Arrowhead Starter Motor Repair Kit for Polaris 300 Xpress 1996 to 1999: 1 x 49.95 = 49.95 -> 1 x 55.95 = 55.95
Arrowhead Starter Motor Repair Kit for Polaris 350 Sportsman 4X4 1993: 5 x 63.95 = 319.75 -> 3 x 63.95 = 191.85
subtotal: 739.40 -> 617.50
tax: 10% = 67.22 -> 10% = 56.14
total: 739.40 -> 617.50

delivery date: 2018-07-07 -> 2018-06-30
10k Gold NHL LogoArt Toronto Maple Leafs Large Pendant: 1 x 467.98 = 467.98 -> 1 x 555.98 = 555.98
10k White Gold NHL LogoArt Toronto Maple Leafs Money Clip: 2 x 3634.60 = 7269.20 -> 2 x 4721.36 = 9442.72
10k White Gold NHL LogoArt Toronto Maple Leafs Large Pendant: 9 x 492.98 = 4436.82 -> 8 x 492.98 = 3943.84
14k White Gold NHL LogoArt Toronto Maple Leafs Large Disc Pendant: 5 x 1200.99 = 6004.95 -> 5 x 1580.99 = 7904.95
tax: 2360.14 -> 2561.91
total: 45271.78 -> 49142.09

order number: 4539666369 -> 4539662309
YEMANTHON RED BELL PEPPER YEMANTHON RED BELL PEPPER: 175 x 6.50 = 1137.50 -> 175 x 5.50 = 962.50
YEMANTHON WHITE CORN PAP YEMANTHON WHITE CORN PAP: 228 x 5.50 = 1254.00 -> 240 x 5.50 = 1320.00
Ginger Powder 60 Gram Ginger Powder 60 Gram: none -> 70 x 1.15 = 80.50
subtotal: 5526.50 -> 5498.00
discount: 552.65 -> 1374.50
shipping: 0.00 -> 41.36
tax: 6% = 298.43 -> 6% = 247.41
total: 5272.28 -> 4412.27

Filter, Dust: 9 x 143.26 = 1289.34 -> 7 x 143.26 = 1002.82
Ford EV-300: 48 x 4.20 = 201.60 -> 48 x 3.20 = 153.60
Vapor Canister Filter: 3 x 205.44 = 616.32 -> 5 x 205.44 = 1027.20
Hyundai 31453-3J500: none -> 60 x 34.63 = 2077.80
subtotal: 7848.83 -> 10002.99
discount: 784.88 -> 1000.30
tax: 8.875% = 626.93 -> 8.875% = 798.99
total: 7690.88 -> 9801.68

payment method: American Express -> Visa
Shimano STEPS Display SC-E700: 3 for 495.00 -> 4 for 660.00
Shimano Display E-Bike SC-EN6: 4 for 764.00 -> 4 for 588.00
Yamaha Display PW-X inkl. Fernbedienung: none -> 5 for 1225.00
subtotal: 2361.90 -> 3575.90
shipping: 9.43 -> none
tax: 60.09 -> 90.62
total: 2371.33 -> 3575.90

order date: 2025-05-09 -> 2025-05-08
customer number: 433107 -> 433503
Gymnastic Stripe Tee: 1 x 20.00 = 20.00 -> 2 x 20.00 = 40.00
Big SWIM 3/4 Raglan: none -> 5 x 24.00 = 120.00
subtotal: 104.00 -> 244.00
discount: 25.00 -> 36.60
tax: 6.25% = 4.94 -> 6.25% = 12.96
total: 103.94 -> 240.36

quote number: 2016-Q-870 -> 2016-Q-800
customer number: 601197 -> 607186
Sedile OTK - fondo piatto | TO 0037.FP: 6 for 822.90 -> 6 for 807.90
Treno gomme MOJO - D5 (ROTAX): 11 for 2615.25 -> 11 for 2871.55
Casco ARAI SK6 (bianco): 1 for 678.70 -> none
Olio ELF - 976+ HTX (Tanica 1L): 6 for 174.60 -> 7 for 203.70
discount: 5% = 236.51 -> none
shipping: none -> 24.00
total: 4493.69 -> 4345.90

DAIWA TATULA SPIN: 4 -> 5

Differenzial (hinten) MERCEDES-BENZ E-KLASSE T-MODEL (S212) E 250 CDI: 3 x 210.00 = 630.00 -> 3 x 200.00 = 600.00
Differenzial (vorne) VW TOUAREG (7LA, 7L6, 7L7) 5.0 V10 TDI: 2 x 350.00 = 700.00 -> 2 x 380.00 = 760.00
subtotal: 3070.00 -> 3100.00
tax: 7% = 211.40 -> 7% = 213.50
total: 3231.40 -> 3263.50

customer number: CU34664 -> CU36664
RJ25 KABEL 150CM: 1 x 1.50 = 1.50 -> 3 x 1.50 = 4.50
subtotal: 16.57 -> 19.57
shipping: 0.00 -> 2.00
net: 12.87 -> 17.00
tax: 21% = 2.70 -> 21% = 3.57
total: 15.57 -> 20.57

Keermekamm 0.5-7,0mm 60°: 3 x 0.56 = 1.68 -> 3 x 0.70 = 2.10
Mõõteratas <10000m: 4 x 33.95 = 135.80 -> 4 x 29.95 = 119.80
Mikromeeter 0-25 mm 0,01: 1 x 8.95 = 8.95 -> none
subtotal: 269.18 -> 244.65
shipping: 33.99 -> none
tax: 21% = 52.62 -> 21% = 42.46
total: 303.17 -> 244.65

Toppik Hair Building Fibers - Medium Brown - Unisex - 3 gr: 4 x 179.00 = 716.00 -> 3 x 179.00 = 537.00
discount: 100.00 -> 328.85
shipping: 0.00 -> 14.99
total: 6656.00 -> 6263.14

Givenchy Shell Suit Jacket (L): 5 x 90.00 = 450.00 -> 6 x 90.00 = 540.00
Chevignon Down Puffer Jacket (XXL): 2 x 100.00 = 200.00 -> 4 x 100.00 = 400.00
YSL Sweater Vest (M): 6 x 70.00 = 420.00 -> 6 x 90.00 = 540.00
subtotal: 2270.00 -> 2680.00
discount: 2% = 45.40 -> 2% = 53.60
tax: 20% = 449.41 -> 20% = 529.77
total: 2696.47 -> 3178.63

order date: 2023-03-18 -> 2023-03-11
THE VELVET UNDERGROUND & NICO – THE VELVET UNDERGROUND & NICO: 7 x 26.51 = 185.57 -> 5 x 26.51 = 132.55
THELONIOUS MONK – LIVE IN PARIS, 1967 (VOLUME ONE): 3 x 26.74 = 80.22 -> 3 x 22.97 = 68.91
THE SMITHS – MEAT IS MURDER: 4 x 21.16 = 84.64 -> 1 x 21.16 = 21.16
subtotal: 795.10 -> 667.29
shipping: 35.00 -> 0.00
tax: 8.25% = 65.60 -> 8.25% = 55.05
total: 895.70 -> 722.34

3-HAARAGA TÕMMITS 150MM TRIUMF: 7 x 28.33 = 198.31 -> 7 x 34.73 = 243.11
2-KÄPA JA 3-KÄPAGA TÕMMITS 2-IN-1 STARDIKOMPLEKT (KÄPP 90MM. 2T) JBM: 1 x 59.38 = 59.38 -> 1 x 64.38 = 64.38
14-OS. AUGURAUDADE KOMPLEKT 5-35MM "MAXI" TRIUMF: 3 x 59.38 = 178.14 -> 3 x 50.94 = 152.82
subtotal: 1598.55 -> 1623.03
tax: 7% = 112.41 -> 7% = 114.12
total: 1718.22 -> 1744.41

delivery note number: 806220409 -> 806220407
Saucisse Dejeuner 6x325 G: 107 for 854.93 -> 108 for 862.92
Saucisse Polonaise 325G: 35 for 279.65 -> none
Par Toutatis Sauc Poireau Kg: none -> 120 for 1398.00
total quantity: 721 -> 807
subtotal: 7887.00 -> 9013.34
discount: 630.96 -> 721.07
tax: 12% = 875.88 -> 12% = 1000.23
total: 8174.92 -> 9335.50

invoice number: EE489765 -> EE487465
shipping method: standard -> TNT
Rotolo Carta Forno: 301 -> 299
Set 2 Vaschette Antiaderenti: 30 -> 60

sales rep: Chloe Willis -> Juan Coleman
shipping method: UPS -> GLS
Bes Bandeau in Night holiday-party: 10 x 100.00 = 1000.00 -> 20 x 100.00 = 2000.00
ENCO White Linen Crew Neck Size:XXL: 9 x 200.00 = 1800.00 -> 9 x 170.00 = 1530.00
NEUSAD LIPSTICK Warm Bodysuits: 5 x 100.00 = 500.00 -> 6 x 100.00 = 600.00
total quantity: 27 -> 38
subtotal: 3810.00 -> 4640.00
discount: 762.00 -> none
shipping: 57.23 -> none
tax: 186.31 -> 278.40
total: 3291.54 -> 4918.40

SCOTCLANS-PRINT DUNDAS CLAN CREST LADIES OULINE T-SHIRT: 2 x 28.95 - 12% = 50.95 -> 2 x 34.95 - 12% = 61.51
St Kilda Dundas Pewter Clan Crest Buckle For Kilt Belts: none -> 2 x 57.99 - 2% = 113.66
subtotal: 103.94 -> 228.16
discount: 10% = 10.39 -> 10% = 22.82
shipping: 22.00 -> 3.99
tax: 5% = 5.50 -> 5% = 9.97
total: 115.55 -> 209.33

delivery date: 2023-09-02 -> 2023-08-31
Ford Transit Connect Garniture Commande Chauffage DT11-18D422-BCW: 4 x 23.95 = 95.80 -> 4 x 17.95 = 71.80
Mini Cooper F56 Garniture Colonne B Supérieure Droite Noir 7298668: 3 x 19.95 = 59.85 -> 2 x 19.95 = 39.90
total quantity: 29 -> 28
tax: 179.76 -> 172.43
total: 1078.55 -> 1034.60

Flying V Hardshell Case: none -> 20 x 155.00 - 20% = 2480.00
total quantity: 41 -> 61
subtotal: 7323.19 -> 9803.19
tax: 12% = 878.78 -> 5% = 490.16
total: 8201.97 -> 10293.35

● **Work item**: List all lines above in which the string "order" appears.

● **Task result**:
order number: 4539666369 -> 4539662309
order date: 2025-05-09 -> 2025-05-08
order date: 2023-03-18 -> 2023-03-11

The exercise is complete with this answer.